The two of us would pretend that we didn’t exist for half an hour. While I ate my pot roast, I would rattle the newspaper with a serious air and read it more thoroughly than I’ve read a newspaper in years. Finally there would come an indecisive moment after our dinner plates were removed. I would look up again and say, “Dessert time?”

She would get up and come over. “I shouldn’t, but I will,” she would say. “The list looks interesting.” We would discuss what an apricot crumble might in reality be, pretending to be more in the dark than we were. Then I would apologize again for the mix-up with the rooms. I would say that it was pure absent-minded stupidity on my part.
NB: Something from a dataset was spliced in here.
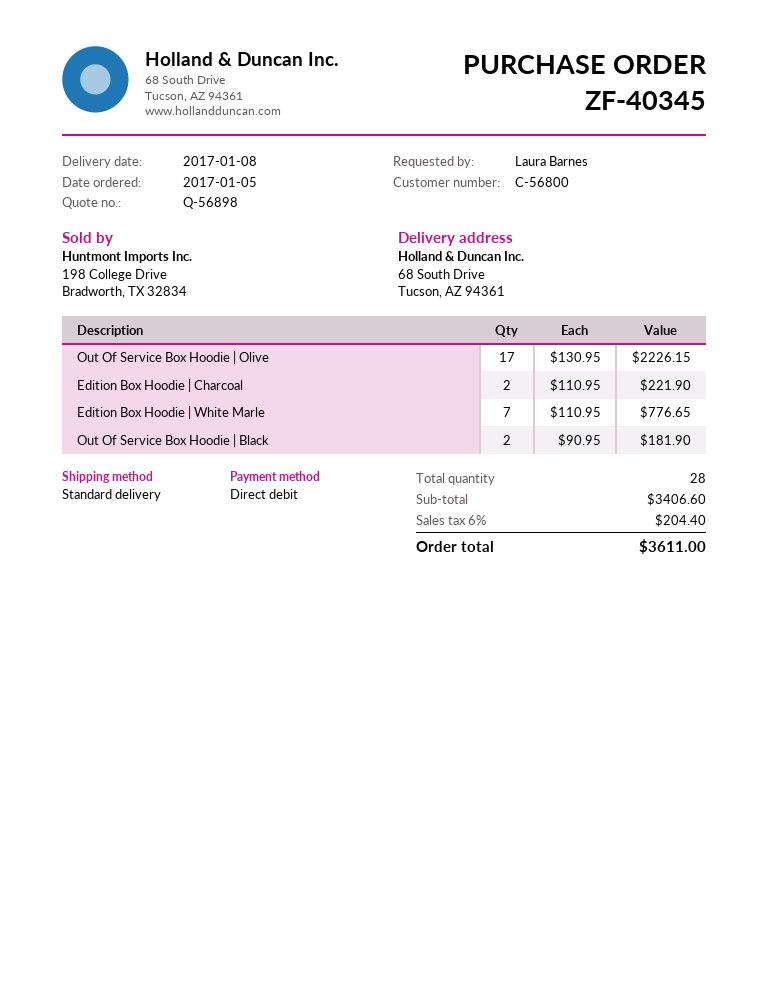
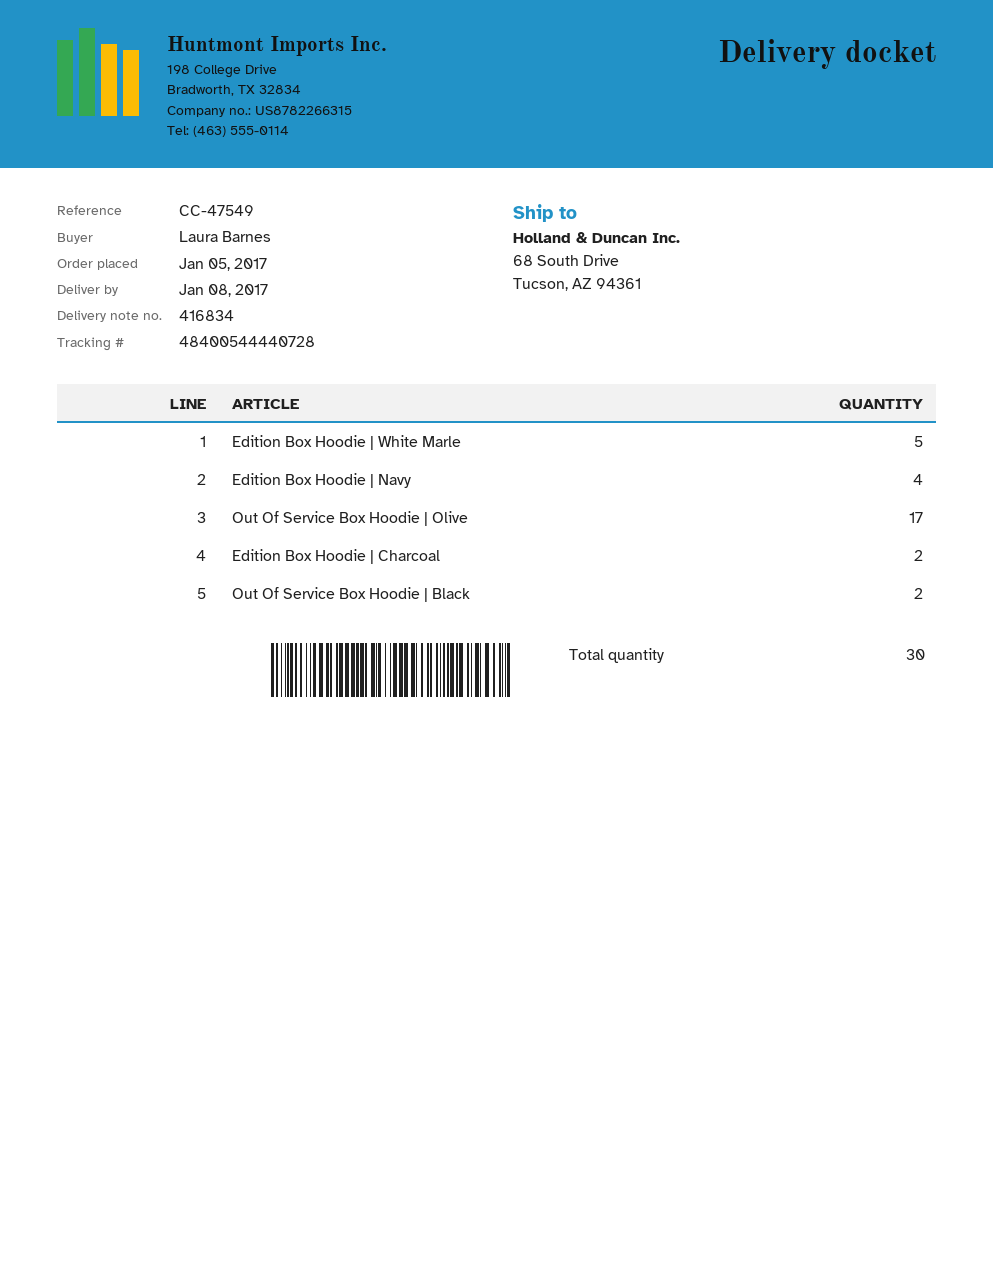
Edition Box Hoodie | White Marle: 7 -> 5
Edition Box Hoodie | Navy: none -> 4
total quantity: 28 -> 30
She would say, “It’s the second weird thing that has happened to me today.”

“Oh?” I would prompt. “The second?”

Yes, she would reply. She would tell me that she had been driving along the Mass Pike a few hours earlier, minding her own business, listening to a Suzanne Vega tape, when all of a sudden this voice had come on the speakers saying that he was someone in a car that she had recently passed and that he had used his powers to replace the tape in her cassette player with the one she was hearing. She would report that the tape had turned out to be, as you might expect, pornographic. “Really kind of strong stuff in places,” she would tell me. “Kind of disgusting, actually.”

“How very lurid and suggestive and mysterious,” I would say in reaction, making perplexed noises. I would question her further: did she have any idea how such an audiocassette could have made its way into her tape-player?

She would say that she had no idea. I would tell her that I was convinced that there were still one or more major phenomena in the universe that were as yet unknown or were radically misunderstood. “Are you a scientist?” she would inquire. I would say no, with a light laugh, and tell her that I was a temp in Boston, returning from seeing relatives in Pittsburgh. She would say that she was doing linguistics at the University of Chicago. She would be interested in language acquisition in children from bilingual families. We would talk quite happily about language acquisition in children from bilingual families for a long while, since I am interested in that subject myself. She would let me pay for her dessert.

Before we left, I would take a deep breath and say, “You have to forgive me. I’m desperately curious to know what sort of stuff was on that pornographic cassette. Was it just him huffing and puffing?”